5
Mayıs
2024
Pazar
EKONOMİ

Kamu-Sen'in açıkladı

Türkiye Kamu-Sen, Eylül ayında tüketici fiyatlarının bir önceki aya göre yüzde 1.29 arttığını, yıllık enflasyonun ise yeniden yüzde 10.55'e kadar yükseldiğini öne sürdü. 
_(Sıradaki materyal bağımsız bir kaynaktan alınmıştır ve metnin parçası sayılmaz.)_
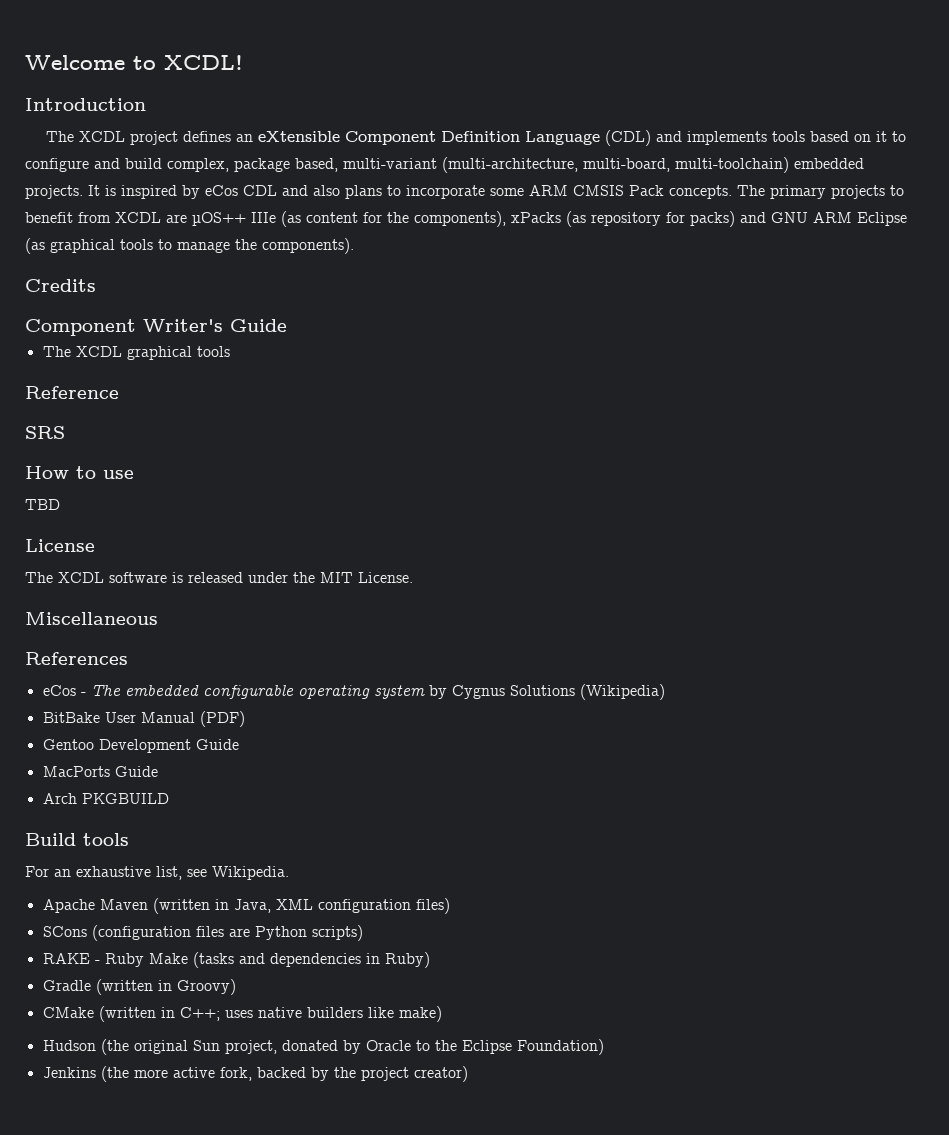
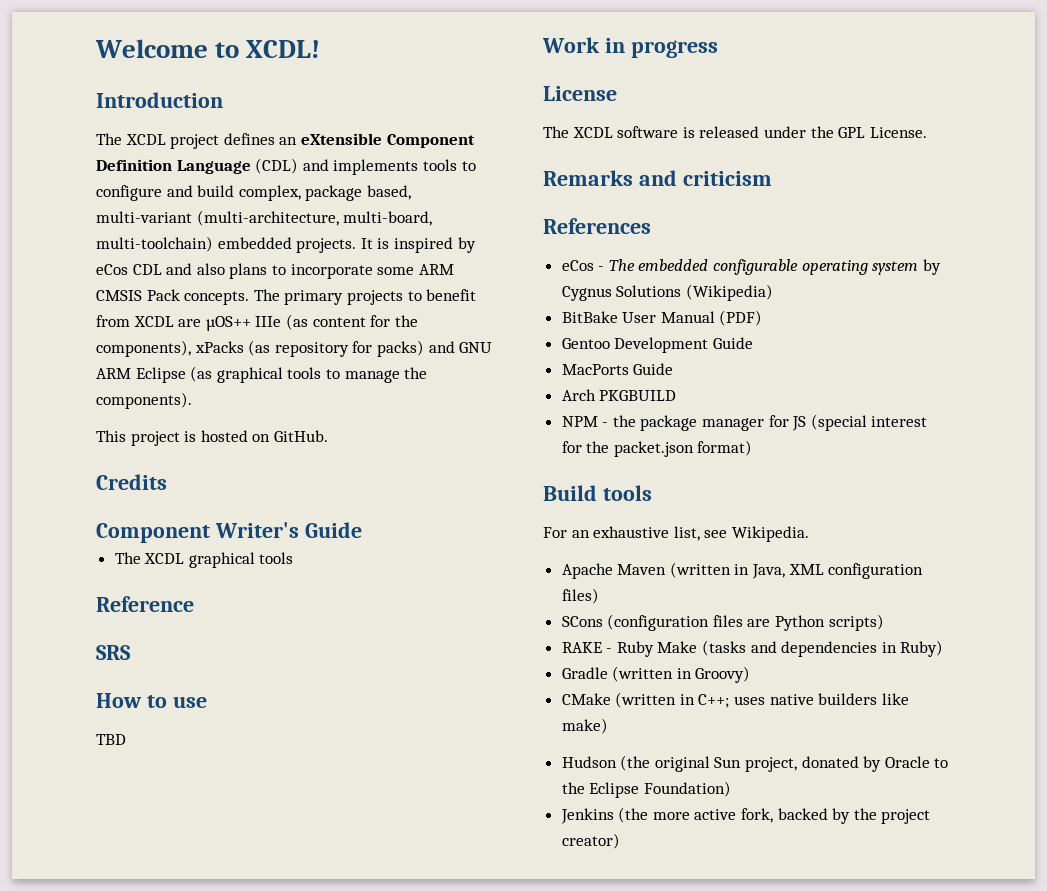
- The XCDL project defines an eXtensible Component Definition Language (CDL) and implements tools based on it to configure and build complex, package based, multi-variant (multi-architecture, multi-board, multi-toolchain) embedded projects.
+ The XCDL project defines an eXtensible Component Definition Language (CDL) and implements tools to configure and build complex, package based, multi-variant (multi-architecture, multi-board, multi-toolchain) embedded projects.
+ This project is hosted on GitHub.
+ Work in progress
- The XCDL software is released under the MIT License.
+ The XCDL software is released under the GPL License.
- Miscellaneous
+ Remarks and criticism
+ NPM - the package manager for JS (special interest for the packet.json format)

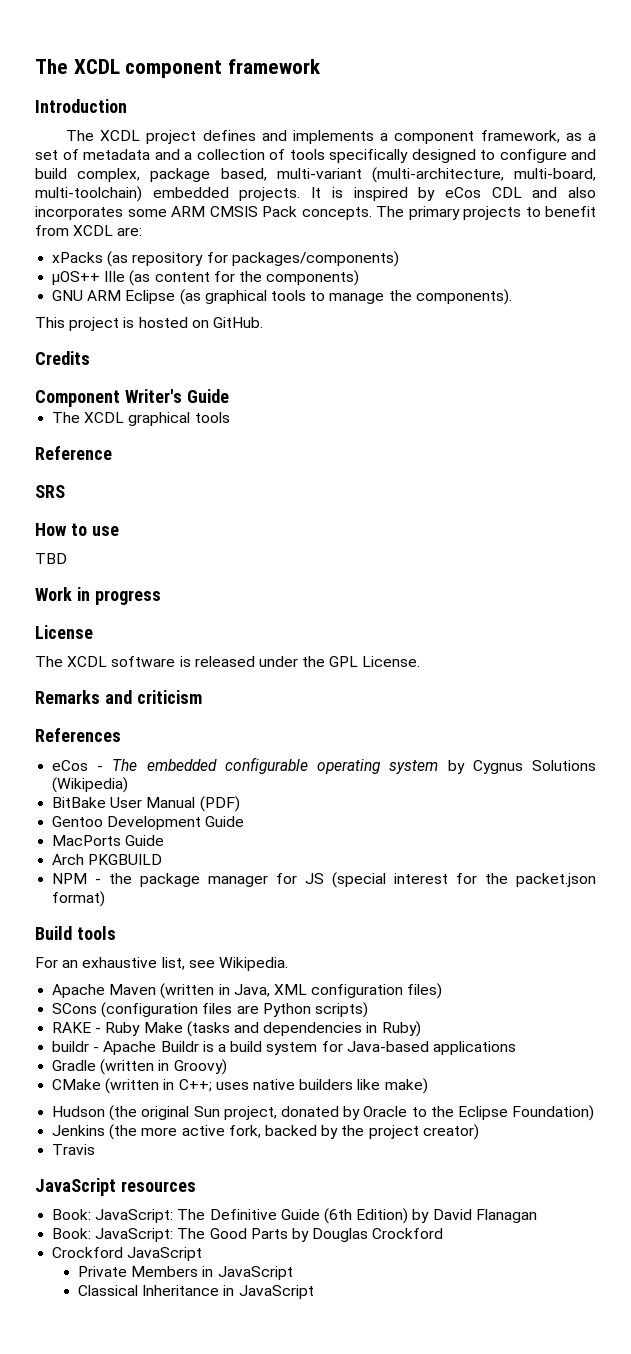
- Welcome to XCDL!
+ The XCDL component framework
- The XCDL project defines an eXtensible Component Definition Language (CDL) and implements tools to configure and build complex, package based, multi-variant (multi-architecture, multi-board, multi-toolchain) embedded projects.
+ The XCDL project defines and implements a component framework, as a set of metadata and a collection of tools specifically designed to configure and build complex, package based, multi-variant (multi-architecture, multi-board, multi-toolchain) embedded projects.
- It is inspired by eCos CDL and also plans to incorporate some ARM CMSIS Pack concepts.
+ It is inspired by eCos CDL and also incorporates some ARM CMSIS Pack concepts.
- The primary projects to benefit from XCDL are µOS++ IIIe (as content for the components), xPacks (as repository for packs) and GNU ARM Eclipse (as graphical tools to manage the components).
+ The primary projects to benefit from XCDL are:
+ xPacks (as repository for packages/components)
+ µOS++ IIIe (as content for the components)
+ GNU ARM Eclipse (as graphical tools to manage the components).
+ buildr - Apache Buildr is a build system for Java-based applications
+ Travis
+ JavaScript resources
+ Book: JavaScript: The Definitive Guide (6th Edition) by David Flanagan
+ Book: JavaScript: The Good Parts by Douglas Crockford
+ Crockford JavaScript
+ Private Members in JavaScript
+ Classical Inheritance in JavaScript

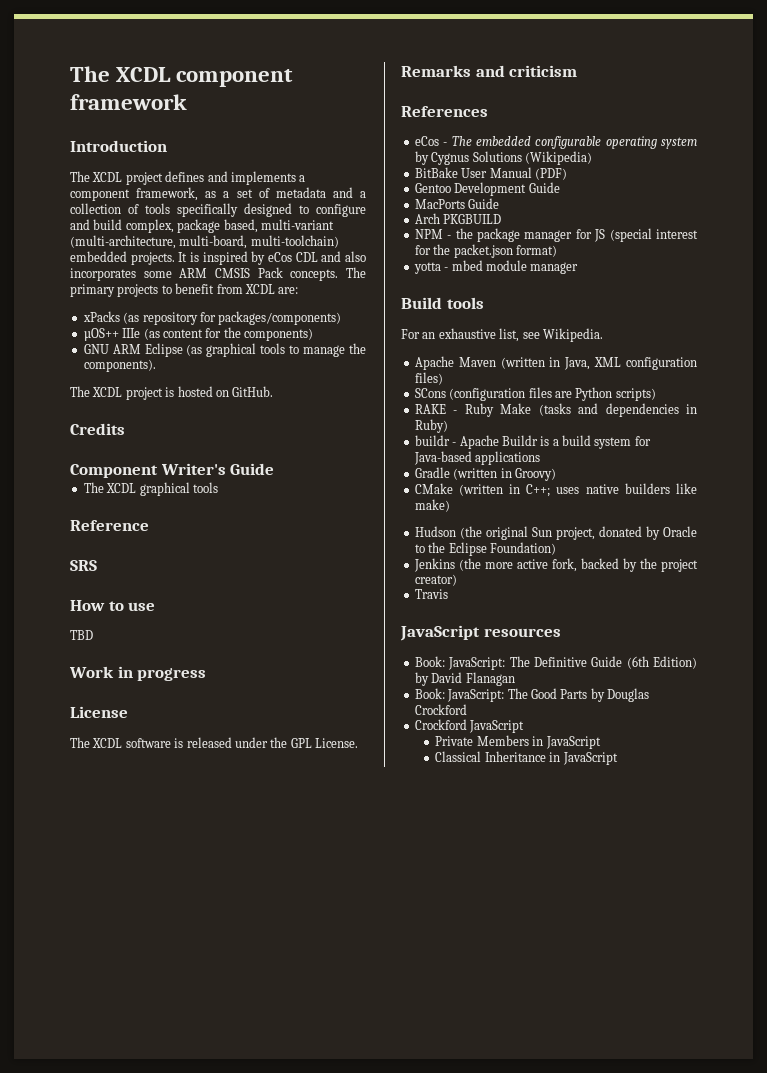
- This project is hosted on GitHub.
+ The XCDL project is hosted on GitHub.
+ yotta - mbed module manager

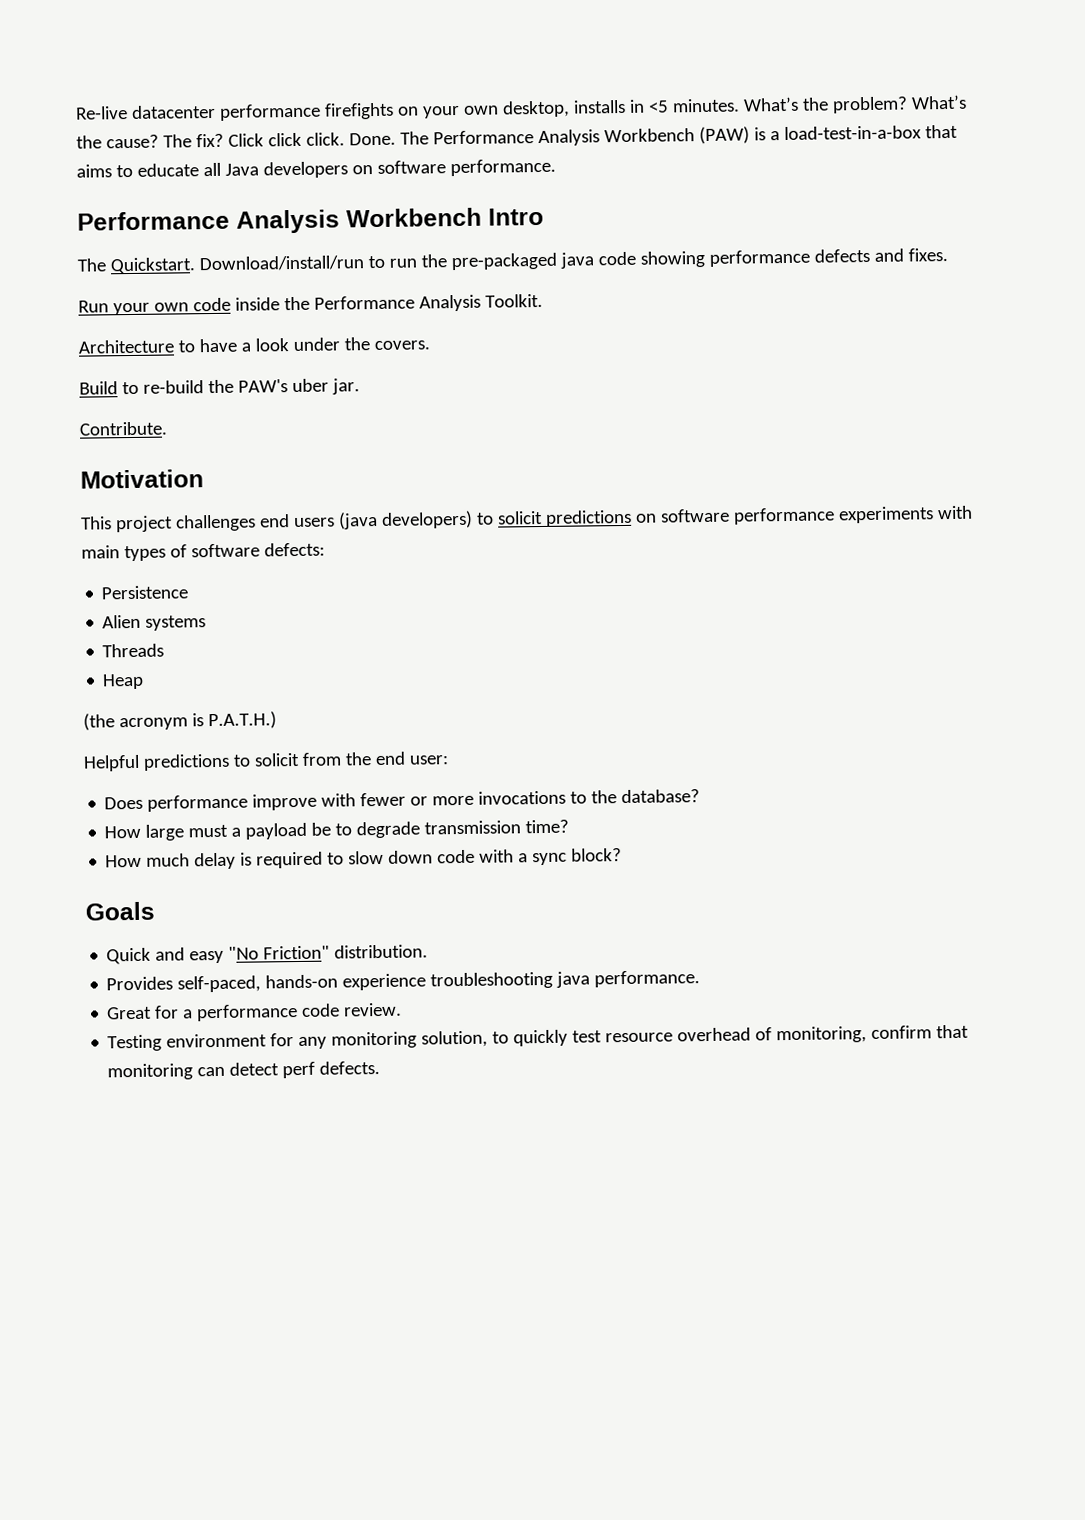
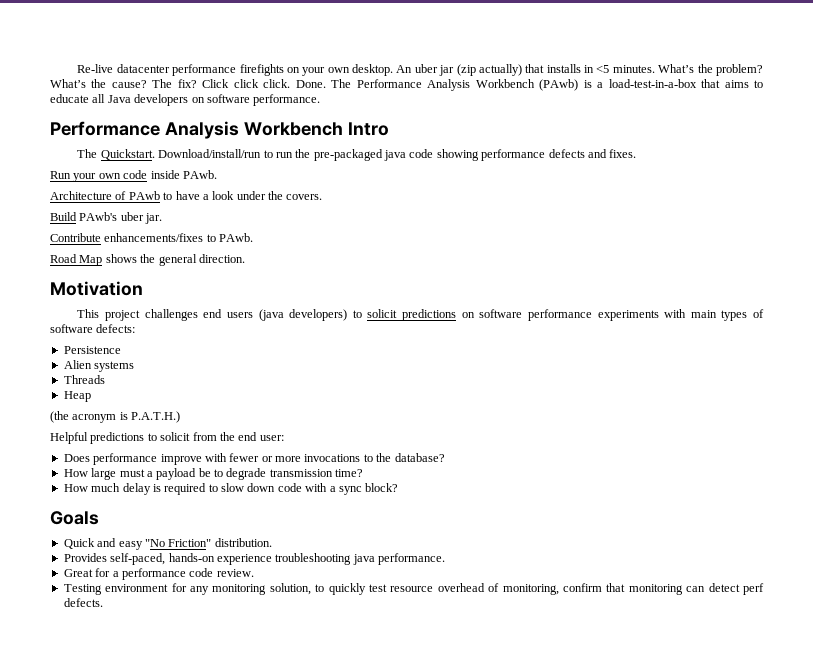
- Re-live datacenter performance firefights on your own desktop, installs in <5 minutes.
+ Re-live datacenter performance firefights on your own desktop. An uber jar (zip actually) that installs in <5 minutes.
- The Performance Analysis Workbench (PAW) is a load-test-in-a-box that aims to educate all Java developers on software performance.
+ The Performance Analysis Workbench (PAwb) is a load-test-in-a-box that aims to educate all Java developers on software performance.
- Run your own code inside the Performance Analysis Toolkit.
+ Run your own code inside PAwb.
- Architecture to have a look under the covers.
+ Architecture of PAwb to have a look under the covers.
- Build to re-build the PAW's uber jar.
- Contribute.
+ Build PAwb's uber jar.
+ Contribute enhancements/fixes to PAwb.
+ Road Map shows the general direction.

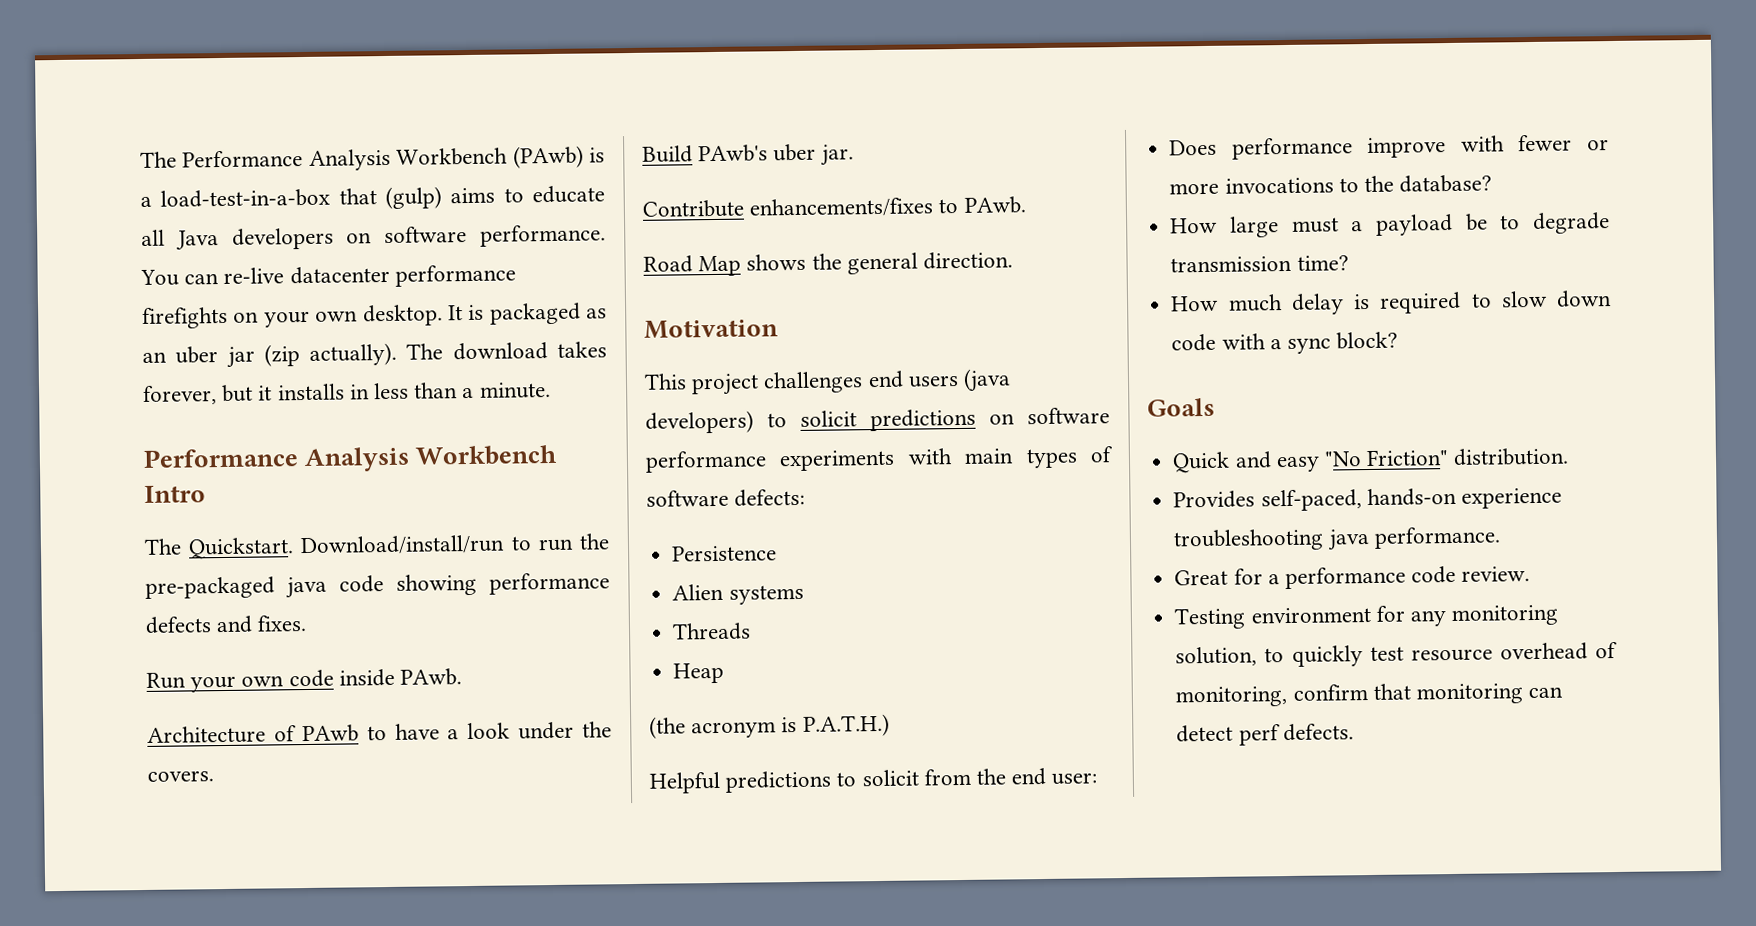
- Re-live datacenter performance firefights on your own desktop. An uber jar (zip actually) that installs in <5 minutes. What’s the problem? What’s the cause? The fix? Click click click. Done. The Performance Analysis Workbench (PAwb) is a load-test-in-a-box that aims to educate all Java developers on software performance.
+ The Performance Analysis Workbench (PAwb) is a load-test-in-a-box that (gulp) aims to educate all Java developers on software performance. You can re-live datacenter performance firefights on your own desktop. It is packaged as an uber jar (zip actually). The download takes forever, but it installs in less than a minute.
Ham petrol ve akaryakıt fiyatlarında yaşanan yüksek oranlı düşüşlerin tüketici fiyatlarının daha da fazla yükselmesini şimdilik engellediğini savunan Kamu-Sen, "Ancak önümüzdeki aylarda bu ürünlerde de olması muhtemel bir fiyat artışı enflasyonun yeniden yüzde 15'ler düzeyine çıkmasına neden olabilir" iddiasında bulundu. Kamu-Sen'den yapılan yazılı açıklamada, Türkiye İstatistik Kurumu (TÜİK) verilerine göre, bu yılın Eylül ayında tüketici fiyatları endeksinin (TÜFE) yüzde 1.29 arttığı, Eylül ayı itibarıyla yıllık enflasyonun TÜFE'de yüzde 10.55, ÜFE'de yüzde 11.19 olduğu kaydedildi. Açıklamada, "Yılın 9 ayında fiyat artışlarının ise tüketici fiyatlarında yüzde 6.65, üretici fiyatlarında da yüzde 11,54 olarak hesaplandı. Sonbaharın gelmesiyle fiyatı bir önceki aya göre yüzde 52,82 oranında artan taze fasulye zam şampiyonu oldu. Taze fasulyeyi fiyatı yüzde 37,56 oranında artan şeftali ve yüzde 33,33 oranında artan köprü geçiş ücreti izledi. Yumurta fiyatının yüzde 28,84; çocuk ayakkabısının yüzde 13,64 oranında arttığı eylül ayında, domates salçasında yüzde 7,90; okul servis ücretinde yüzde 7,88; takım elbisede yüzde 5,58 ve üniversite harcında ise yüzde 5,46'lık artış yaşandı. Eylül ayında bir önceki aya göre ilaç fiyatında yüzde 4,48; çocuk pantolonunda yüzde 4,10; tavuk etinde yüzde 3,82; buğday ununda yüzde 2,22 artış yaşandı. Eylülde konut harcamaları (kira) bir önceki aya göre yüzde 1,02 oranında arttı. Sağlık harcamaları ilaç zamları yüzünden yüzde 1,72 arttı. Akaryakıt fiyatlarındaki düşüş yüzünden ulaştırma harcamaları ise yüzde 1,76 oranında azaldı. Ancak ulaştırma harcamaları son dokuz ayda yüzde 9,97 oranında artış kaydetti. Hatırlanacağı gibi 2006 yılı enflasyon hedefi yüzde 5 olarak belirlenmişken, yılın ilk 6 ayında hükümetin hesaplarının şaşması üzerine, hedeflerde revizyon yapılarak yıllık enflasyonun yüzde 10,5 olarak gerçekleşeceği tahmin edilmişti. Eylül ayı enflasyonunun yeniden yükselerek yüzde 1,29 olarak belirlenmesi, yıl sonu revize hedefinde de sapmalar yaşanabileceğini ortaya koydu. Uzmanlar, ramazan ayı nedeniyle yaşanan fiyat artışlarının enflasyona asıl yansımasının ekim ayında görüleceğini belirtiyorlar. Bunun yanında kış aylarının yaklaşmasıyla birlikte gıda, ısınma ve giyim fiyatlarında ortaya çıkacak artışlar da eklendiğinde dar gelirli vatandaşlarımız için enflasyon kabusunun geri döneceğini söylemek mümkün" denildi

"ENFLASYON YÜKSELİYOR, UZMANLAR UYARIYOR AMA DİNLEYEN YOK"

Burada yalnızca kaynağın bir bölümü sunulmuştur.